Los rostros se convirtieron en destellos impersonales, la mitad de ellos protegidos por los cascos. Era más consciente de los caballos y las espadas, los mecanismos de la muerte. Mató y era tan simple que los hombres salían de su camino o morían. Todo se redujo a un solo propósito, la determinación preservando el poder y la concentración mas allá de cualquier resistencia humana, durante horas, incluso al mayor adversario, porque el hombre que cometía un error, era hombre muerto.

Perdió la mitad de sus hombres durante la primera oleada. Luego de eso, condujo las cargas a un choque frontal, matando a cuantos sean necesarios para detener aquella primera oleada, y luego la segunda, y la tercera.

Con la llegada de nuevos refuerzos en aquel momento, hubiese sido capaz de masacrarlos a todos como cachorros recién nacidos, pero los refuerzos no habían aparecido.

Si era consciente de otra cosa además de la pelea era de la ausencia, una falta que persistía.

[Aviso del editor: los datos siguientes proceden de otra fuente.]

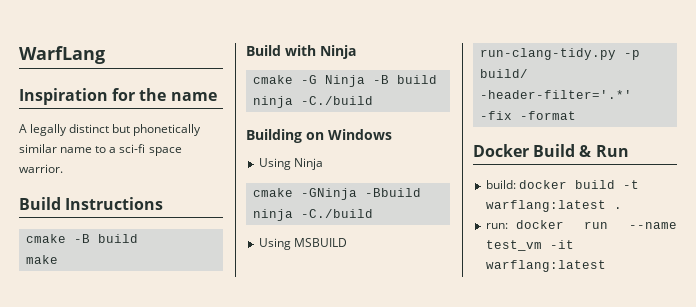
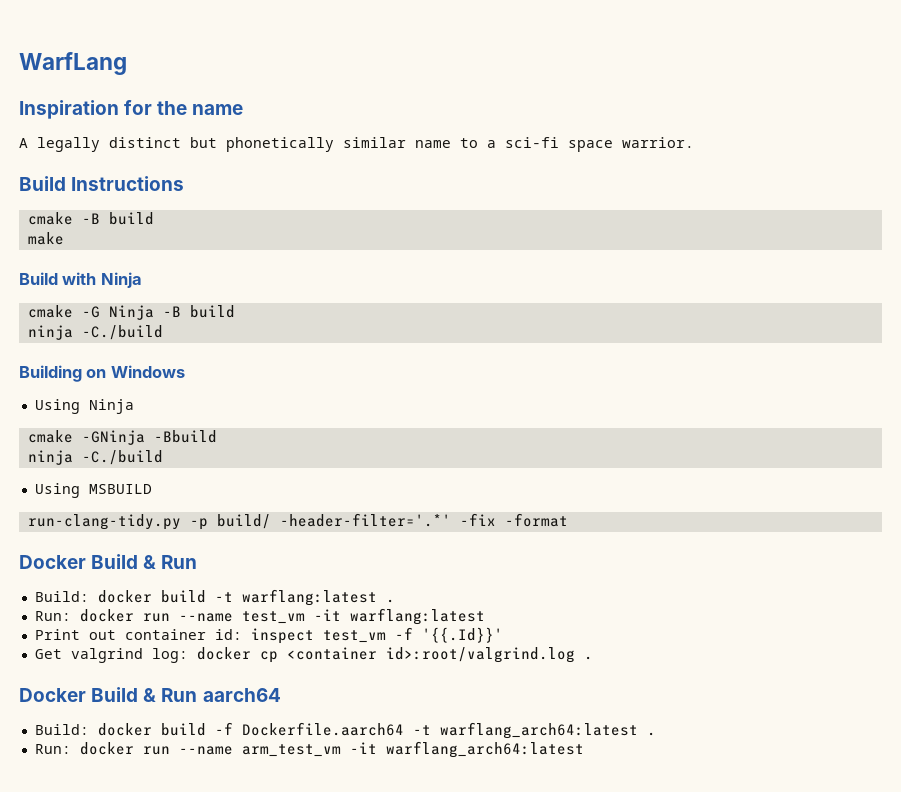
[485,180,516,189] build: -> [34,591,89,602] Build:
[485,223,508,229] run: -> [34,611,71,621] Run:
(606, 266) none -> [34,627,503,644] [34,647,593,663] [19,687,281,702] [34,722,656,739] [34,741,584,758] // Print out container id: inspect test_vm -f '{{.Id}}' // Get valgrind log: docker cp <container id>:root/valgrind.log . // Docker Build & Run aarch64 // Build: docker build -f Dockerfile.aarch64 -t warflang_arch64:latest . // Run: docker run --name arm_test_vm -it warflang_arch64:latest

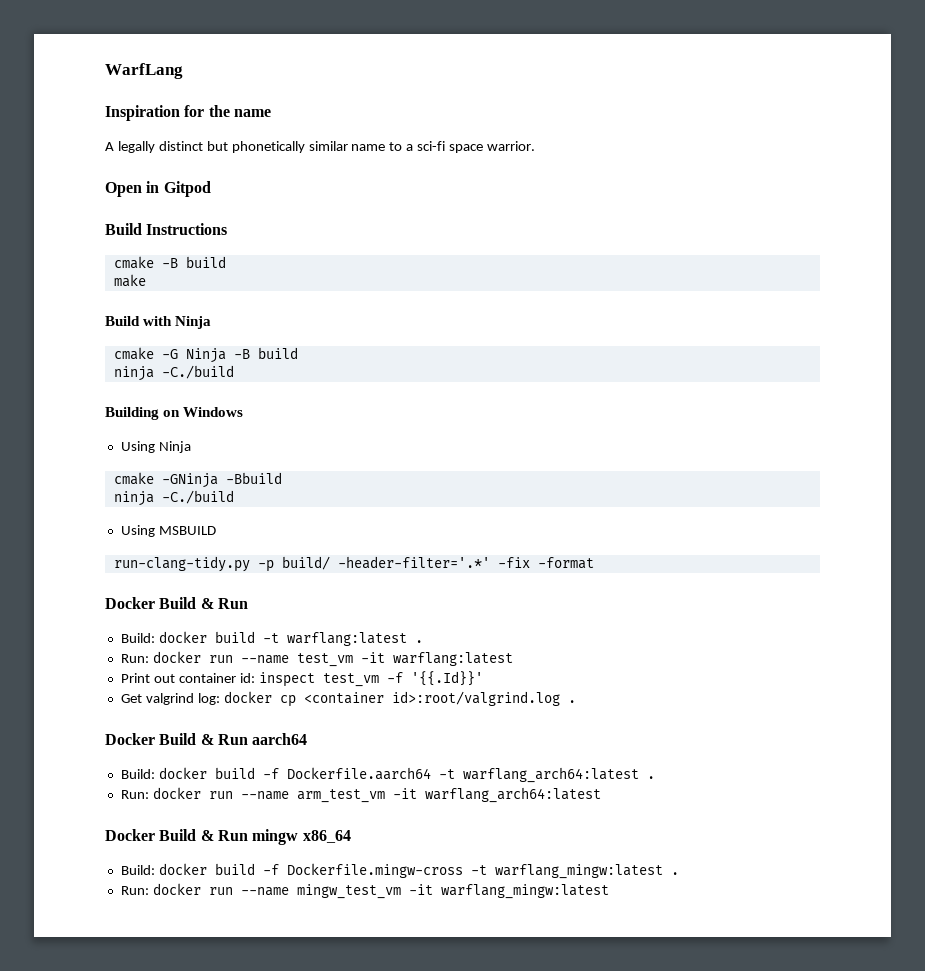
(694, 142) none -> [105,181,211,197] // Open in Gitpod
(584, 749) none -> [105,829,351,845] [120,863,679,879] [120,883,609,899] // Docker Build & Run mingw x86_64 // Build: docker build -f Dockerfile.mingw-cross -t warflang_mingw:latest . // Run: docker run --name mingw_test_vm -it warflang_mingw:latest

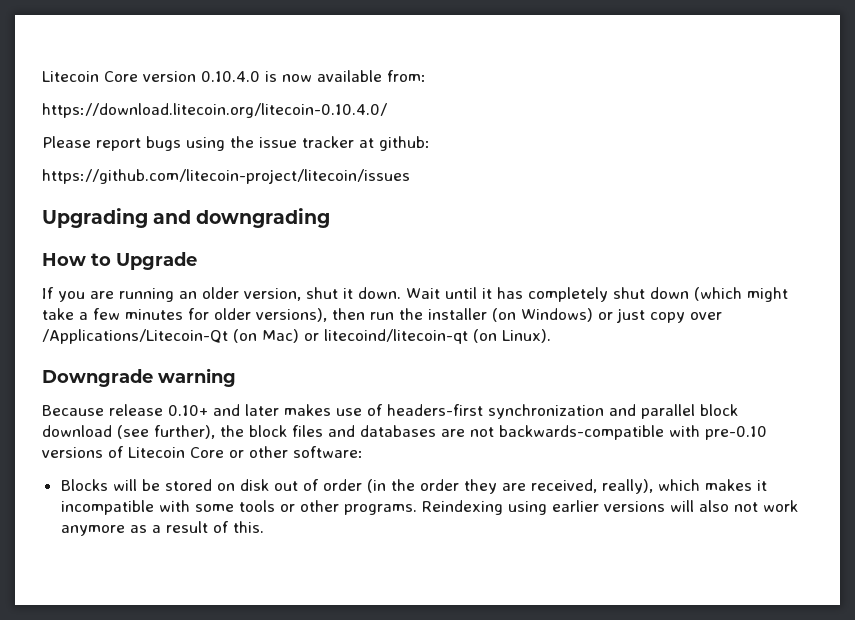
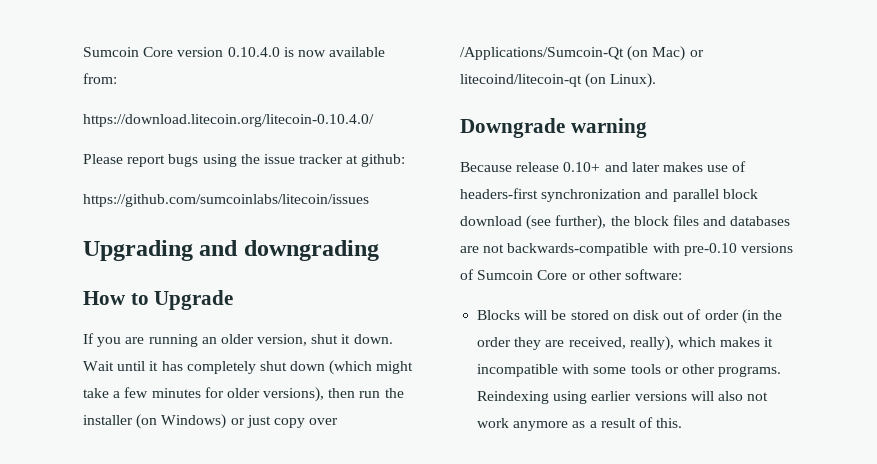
[42,71,99,82] Litecoin -> [83,47,139,57] Sumcoin
[42,169,410,184] https://github.com/litecoin-project/litecoin/issues -> [83,194,369,207] https://github.com/sumcoinlabs/litecoin/issues
[42,329,228,344] /Applications/Litecoin-Qt -> [460,47,624,60] /Applications/Sumcoin-Qt
[128,447,185,458] Litecoin -> [477,270,534,280] Sumcoin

Los destellos de viveza, el cínico trabajo de su espada y la brillante presencia a su lado, todo se había convertido en un vacio, medio lleno por el firme y práctico estilo de Yifan. Se había acostumbrado algo que sólo había sido temporal, como el centelleo de euforia en un par de ojos azules que por un momento se encontraban con los suyos. Todo aquello enredado en su interior, tensándose a medida que mataba, hasta volverse un sólido nudo.

—Si el Príncipe de Vere aparece, lo mataré. —Yifan escupió las palabras.

Las flechas habían disminuido porque Yeol había roto suficientes líneas en orden que si se lanzaban en el caos, resultaría peligroso para ambos bandos. Los sonidos habían cambiado también, ya no se oían rugidos y gritos, sino que estos se habían transformado en gruñidos de dolor, agotamiento, sollozos de respiración; el choque entre espadas más pesado y menos frecuente.

Horas de muerte. La batalla entró en su final, brutal y agotada fase. Las líneas se rompieron y disolvieron en un revoltijo de deteriorada geometría, arrastrando consigo fosas de carne donde era difícil diferenciar enemigo de aliado. Yeol se mantuvo en su montura, aunque los cuerpos en el suelo eran tantos que los caballos se hundían en ellos. El suelo estaba húmedo, sus piernas salpicadas de lodo arriba de sus rodillas; lodo en un verano seco, ya que lo que humedecía el suelo era sangre. Los caballos heridos gritaban más fuerte que los hombres. Él mantuvo a sus hombres juntos a su alrededor, y mató, su cuerpo empujando más allá de lo físico, más allá que el pensamiento.

En el lado más alejado del campo vislumbró un destello de bordado rojo.

Así es como la gente de Akielos gana las guerras, ¿No? ¿Por qué combatir contra todo el ejército cuando puedes simplemente...

Yeol espoleó su caballo y fue a la carga. Los hombres entre él y su objetivo estaban borrosos. Apenas oyó el sonido que produjo el choque de su propia espada, ni notó las capas rojas de la honorable guardia de Vere antes de derribarlos. Simplemente los mató, uno tras otro, hasta que no hubo ninguno que se interpusiera entre él y el hombre a quien buscaba.